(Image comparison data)
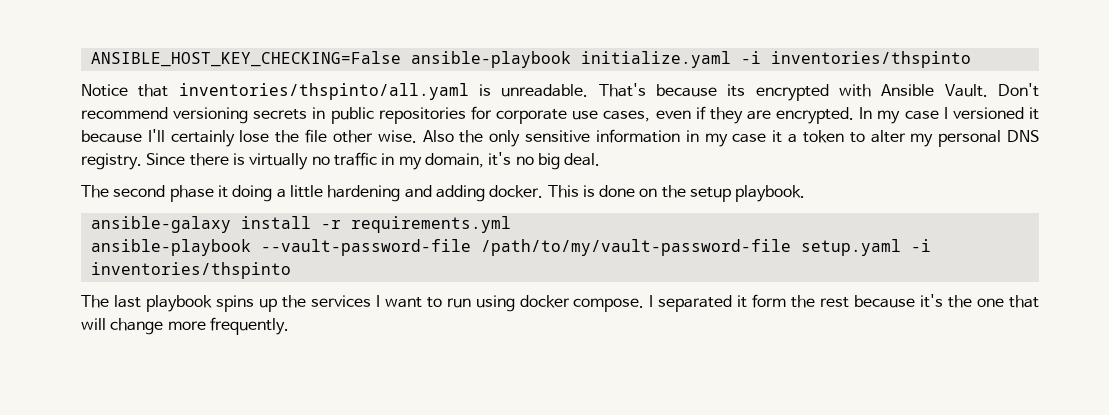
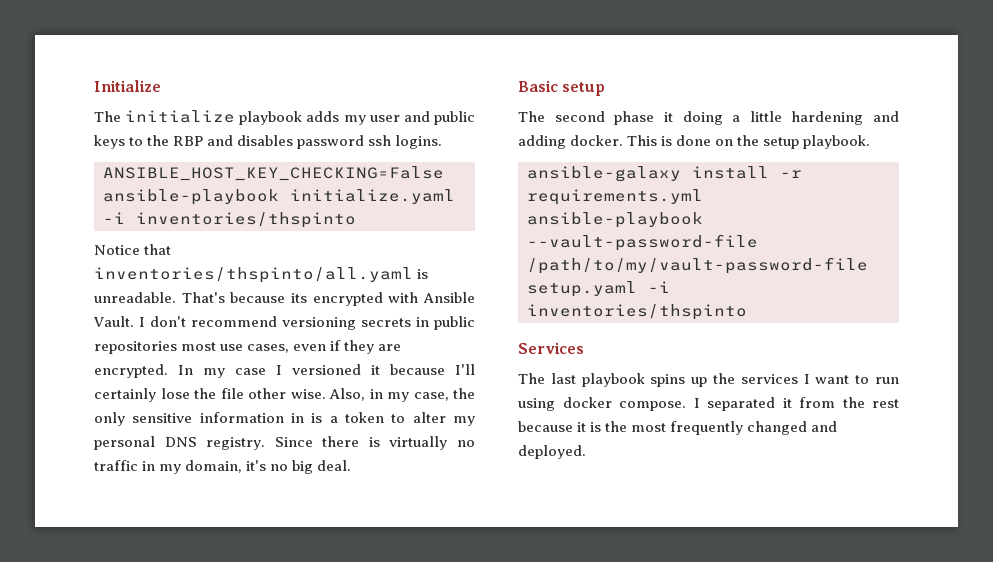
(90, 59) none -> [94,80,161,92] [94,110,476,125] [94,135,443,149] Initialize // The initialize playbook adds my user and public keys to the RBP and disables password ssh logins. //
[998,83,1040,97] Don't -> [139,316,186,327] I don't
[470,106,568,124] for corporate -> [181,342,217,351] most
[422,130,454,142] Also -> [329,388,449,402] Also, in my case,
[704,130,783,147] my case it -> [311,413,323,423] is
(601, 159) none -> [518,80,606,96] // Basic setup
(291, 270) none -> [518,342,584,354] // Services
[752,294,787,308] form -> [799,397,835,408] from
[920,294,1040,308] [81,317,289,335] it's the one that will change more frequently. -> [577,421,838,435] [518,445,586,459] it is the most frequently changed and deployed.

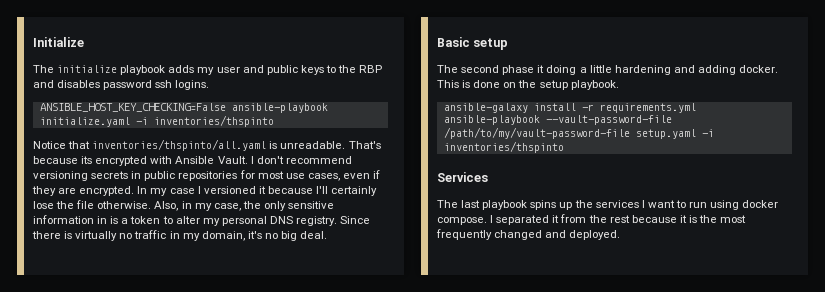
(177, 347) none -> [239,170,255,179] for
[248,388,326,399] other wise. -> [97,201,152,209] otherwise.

### Your objective:
Set down the lines from the one containing "[752,294,787,308] form ->" through the last line of the records above, both included, exactly as they appear and with no other text. Pictures should not be set down.

### Result of the task:
[752,294,787,308] form -> [799,397,835,408] from
[920,294,1040,308] [81,317,289,335] it's the one that will change more frequently. -> [577,421,838,435] [518,445,586,459] it is the most frequently changed and deployed.

(177, 347) none -> [239,170,255,179] for
[248,388,326,399] other wise. -> [97,201,152,209] otherwise.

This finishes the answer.